A 2005 poll paid for by the advocacy group D.C. Vote but conducted by the non-partisan polling firm KRC Research, found that 82% of 1,007 adults believed that D.C. should have full congressional voting representation. A 2007 Washington Post poll of 788 adults found that 61% of those adults supported granting the District "a full voting" representative.

==Arguments for and against==

There are arguments both for and against giving the District of Columbia voting representation in Congress.

===Consent of the governed===
Advocates of voting representation for the District of Columbia argue that as citizens living in the United States, the District's estimated 672,228 residents should have the same right to determine how they are governed as citizens of a state. At least as early as 1776, George Mason wrote in the Virginia Declaration of Rights:

VI. That elections of members to serve as representatives of the people, in assembly, ought to be free; and that all men, having sufficient evidence of permanent common interest with, and attachment to, the community, have the right of suffrage, and cannot be taxed or deprived of their property for public uses without their consent, or that of their representatives so elected, nor bound by any law to which they have not, in like manner, assented, for the public good.
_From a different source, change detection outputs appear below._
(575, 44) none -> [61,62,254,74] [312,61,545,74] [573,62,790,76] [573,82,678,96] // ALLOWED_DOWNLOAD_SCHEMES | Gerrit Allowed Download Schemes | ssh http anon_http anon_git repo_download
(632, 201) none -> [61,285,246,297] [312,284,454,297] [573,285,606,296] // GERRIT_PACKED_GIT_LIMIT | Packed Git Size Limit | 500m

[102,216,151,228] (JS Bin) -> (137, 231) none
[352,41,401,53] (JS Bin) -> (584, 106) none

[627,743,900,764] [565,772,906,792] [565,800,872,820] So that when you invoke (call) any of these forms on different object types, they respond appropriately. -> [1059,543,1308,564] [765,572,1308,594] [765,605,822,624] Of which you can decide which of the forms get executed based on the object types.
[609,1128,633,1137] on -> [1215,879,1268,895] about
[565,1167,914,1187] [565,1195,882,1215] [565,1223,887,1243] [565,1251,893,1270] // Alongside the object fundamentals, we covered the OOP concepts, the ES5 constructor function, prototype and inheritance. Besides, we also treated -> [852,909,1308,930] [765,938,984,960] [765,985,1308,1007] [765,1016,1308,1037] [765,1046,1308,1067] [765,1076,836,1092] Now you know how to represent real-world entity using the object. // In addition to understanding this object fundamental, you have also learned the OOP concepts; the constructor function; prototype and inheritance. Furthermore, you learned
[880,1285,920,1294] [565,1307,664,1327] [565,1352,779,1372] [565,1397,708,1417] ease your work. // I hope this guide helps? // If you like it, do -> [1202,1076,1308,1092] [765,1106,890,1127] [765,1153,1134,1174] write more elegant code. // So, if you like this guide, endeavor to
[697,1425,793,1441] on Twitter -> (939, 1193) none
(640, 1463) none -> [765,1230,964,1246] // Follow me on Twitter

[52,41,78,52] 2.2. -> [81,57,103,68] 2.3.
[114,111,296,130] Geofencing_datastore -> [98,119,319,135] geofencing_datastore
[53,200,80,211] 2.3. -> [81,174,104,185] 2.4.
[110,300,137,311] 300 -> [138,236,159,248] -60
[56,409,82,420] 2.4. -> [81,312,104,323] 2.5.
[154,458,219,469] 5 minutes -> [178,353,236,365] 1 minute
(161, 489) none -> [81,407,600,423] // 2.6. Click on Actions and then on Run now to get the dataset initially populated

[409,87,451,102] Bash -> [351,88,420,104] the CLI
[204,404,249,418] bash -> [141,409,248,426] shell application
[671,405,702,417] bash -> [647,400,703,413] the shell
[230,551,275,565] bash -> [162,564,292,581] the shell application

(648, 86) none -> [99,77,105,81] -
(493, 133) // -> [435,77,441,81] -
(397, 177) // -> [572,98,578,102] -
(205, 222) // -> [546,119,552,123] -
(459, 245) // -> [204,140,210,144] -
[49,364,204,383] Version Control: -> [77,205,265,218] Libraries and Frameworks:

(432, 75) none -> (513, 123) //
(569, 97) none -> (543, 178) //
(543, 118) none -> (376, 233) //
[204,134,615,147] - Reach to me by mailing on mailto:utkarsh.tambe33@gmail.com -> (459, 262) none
VII. That all power of suspending laws, or the execution of laws, by any authority without consent of the representatives of the people, is injurious to their rights, and ought not to be exercised.

Justice Hugo Black described the right to vote as fundamental in Wesberry v. Sanders, . He wrote, "No right is more precious in a free country than that of having a voice in the election of those who make the laws under which, as good citizens, we must live. Other rights, even the most basic, are illusory if the right to vote is undermined."

The Uniformed and Overseas Citizens Absentee Voting Act allows U.S. citizens to vote absentee for their home state's Congressional representatives from anywhere else in the world. If a U.S. citizen were to move to the District, that person would lose the ability to vote for a member of Congress. U.S. citizens who have permanently left the United States are still permitted to vote absentee for the Congress in the state where they last held residency. Scholars have argued that if U.S. citizens who are residents of other countries are allowed to vote in federal elections, then Congress can extend the same rights to residents of the nation's capital.

===Constitutional provisions===
The primary objection to legislative proposals to grant the District voting rights is that some Constitution provisions suggest that such an action would be unconstitutional. How the House of Representatives is to be composed is described in Article I, Section 2:
The House of Representatives shall be composed of Members chosen every second Year by the People of the several States, and the Electors in each State shall have the Qualifications requisite for Electors of the most numerous Branch of the State Legislature. No Person shall be a Representative ... who shall not when elected, be an Inhabitant of that State in which he shall be chosen. Representatives ... shall be apportioned among the several States which may be included within this Union, according to their respective Numbers[.]
 Section 2 of the Fourteenth Amendment reaffirms Article I, Section 2 in that regard when it says:
Representatives shall be apportioned among the several States according to their respective numbers, counting the whole number of persons in each State, excluding Indians not taxed.
 In addition, the Seventeenth Amendment correspondingly describes the election of "two Senators from each State". Those who believe D.C. voting rights legislation would be unconstitutional point out that the District of Columbia is not a U.S. state. Advocates of voting rights legislation claim that Article I, Section 8, Clause 17 (the District Clause), which grants Congress "exclusive" legislative authority over the District, allows the Congress to pass legislation that would grant D.C. voting representation in the Congress.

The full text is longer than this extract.